The HMI/MMI or however you would like to call that thing in the middle is only
a small part of the software in a car. And even using standards like Apple
CarPlay or Android Auto does not mean, that they give anything away. Both
"platforms" are not even platforms, they are just proprietary versions of VNC.
Its like the current iteration of the Apple Watch: there is no application
running on the watch. The applications can display information and they have a
back channel for the user interaction. But the real application still runs on
the phone. That is also true for Android Auto and Apple CarPlay.

Then there is much more to control in this second display (the first display
is the dashboard), which is air condition, power sliding windows, roof, and
all the other car functions.

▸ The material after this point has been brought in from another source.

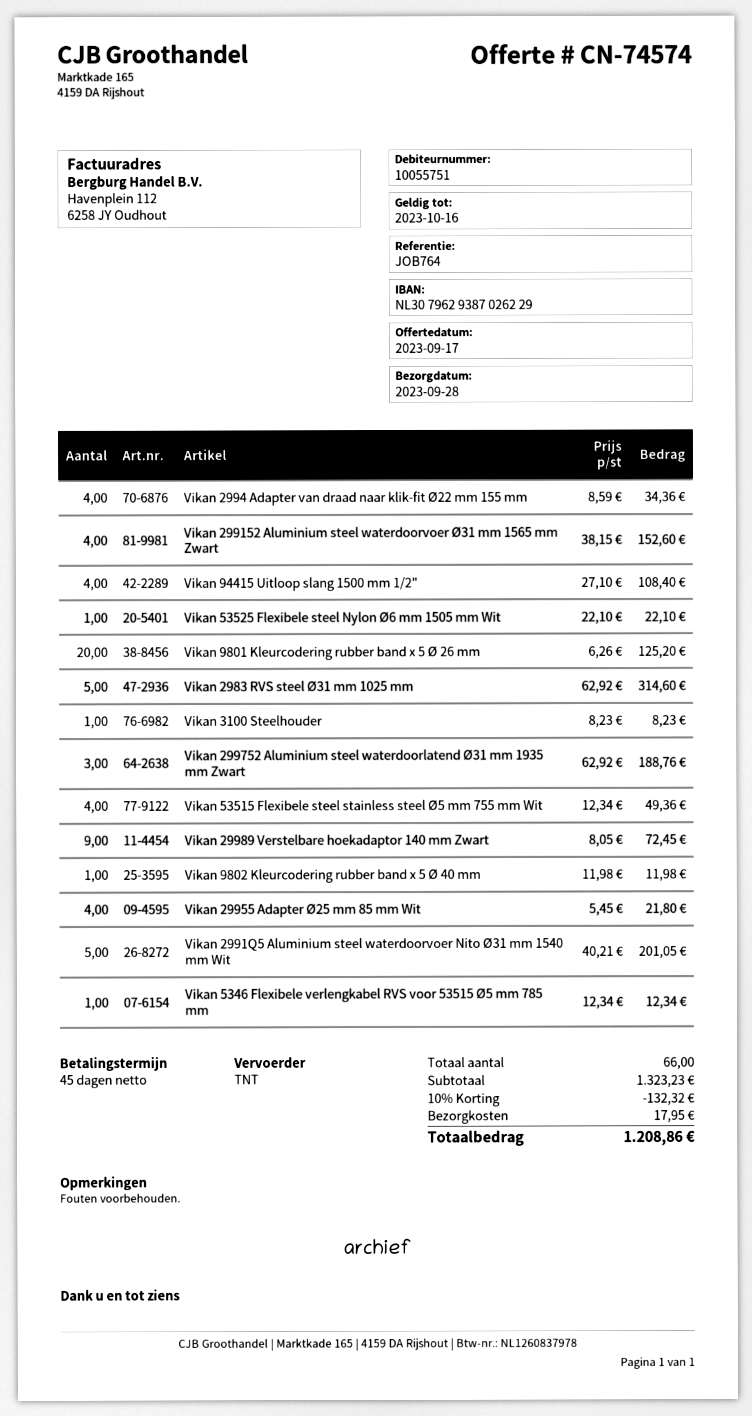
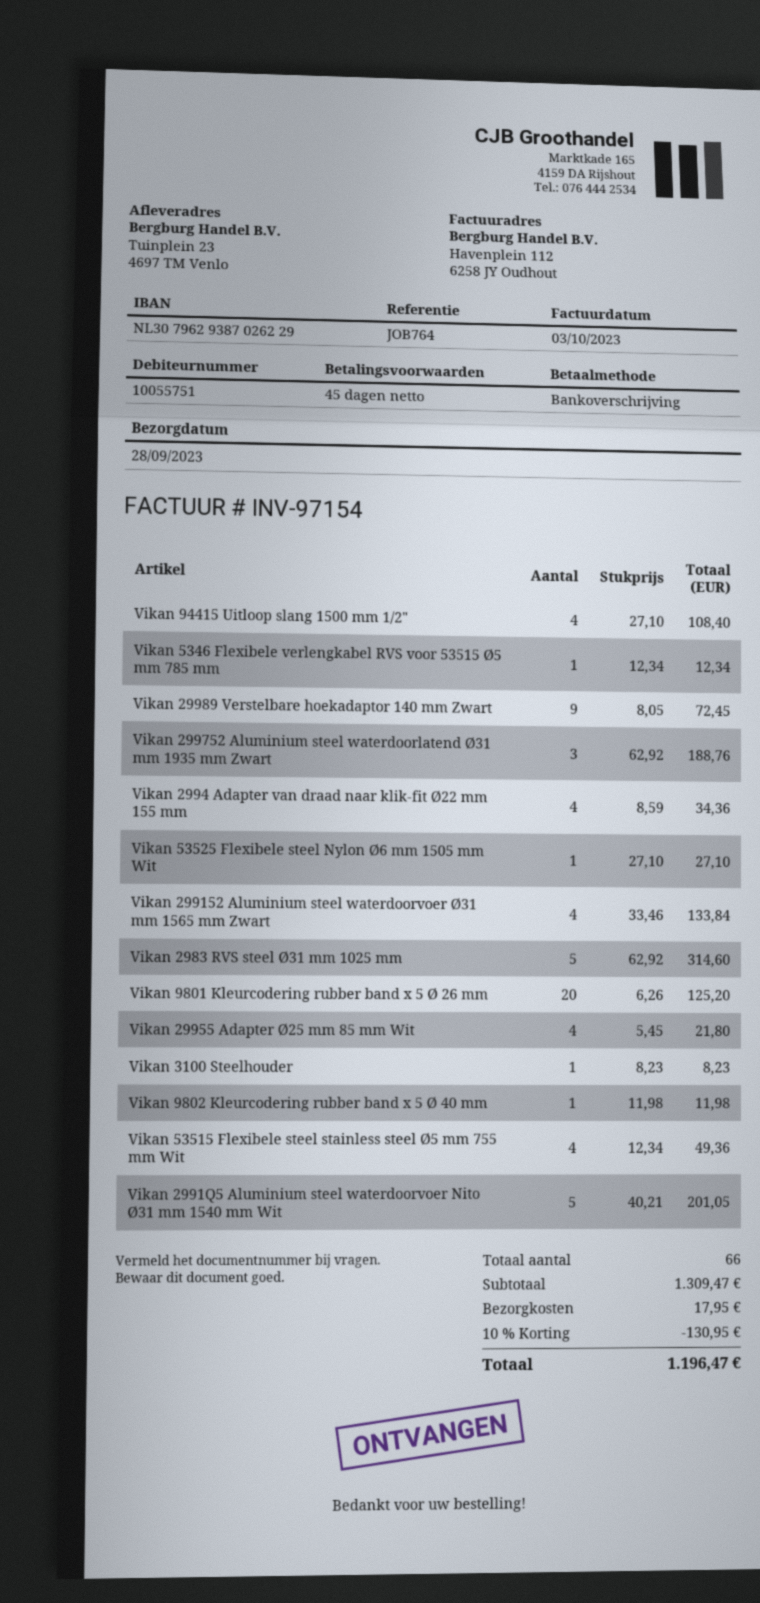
Vikan 299152 Aluminium steel waterdoorvoer Ø31 mm 1565 mm Zwart: 4 x 38.15 = 152.60 -> 4 x 33.46 = 133.84
Vikan 53525 Flexibele steel Nylon Ø6 mm 1505 mm Wit: 1 x 22.10 = 22.10 -> 1 x 27.10 = 27.10
subtotal: 1323.23 -> 1309.47
discount: 10% = 132.32 -> 10% = 130.95
total: 1208.86 -> 1196.47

Because anything in a car is controlled by
software. In a normal mid-sized car there are about 40 to 60 ECUs (electronic
control units), in a luxury car that can go up to 90 and some more.

Current estimates are that a modern car is comprised by about 30% software,
30% electronics, and 30% mechanics.

Seeing the reason decline of software quality by Apple, I am feeling pretty
comfortable that they are only doing user interface stuff, that is unimportant
to the cars performance.

------
kfk
Have you checked with the customers? I have never heard of a customer
commenting software features of a car. It looks to me that car buyers are
interested in other things in a car. I mean, at least for me (potential
customer?), an Audi with the shittiest software will always win vs a Fiat with
the best software. You can't just compare completely different industries and
draw conclusions like that, you should give some more factual stuff to prove
your argument I believe.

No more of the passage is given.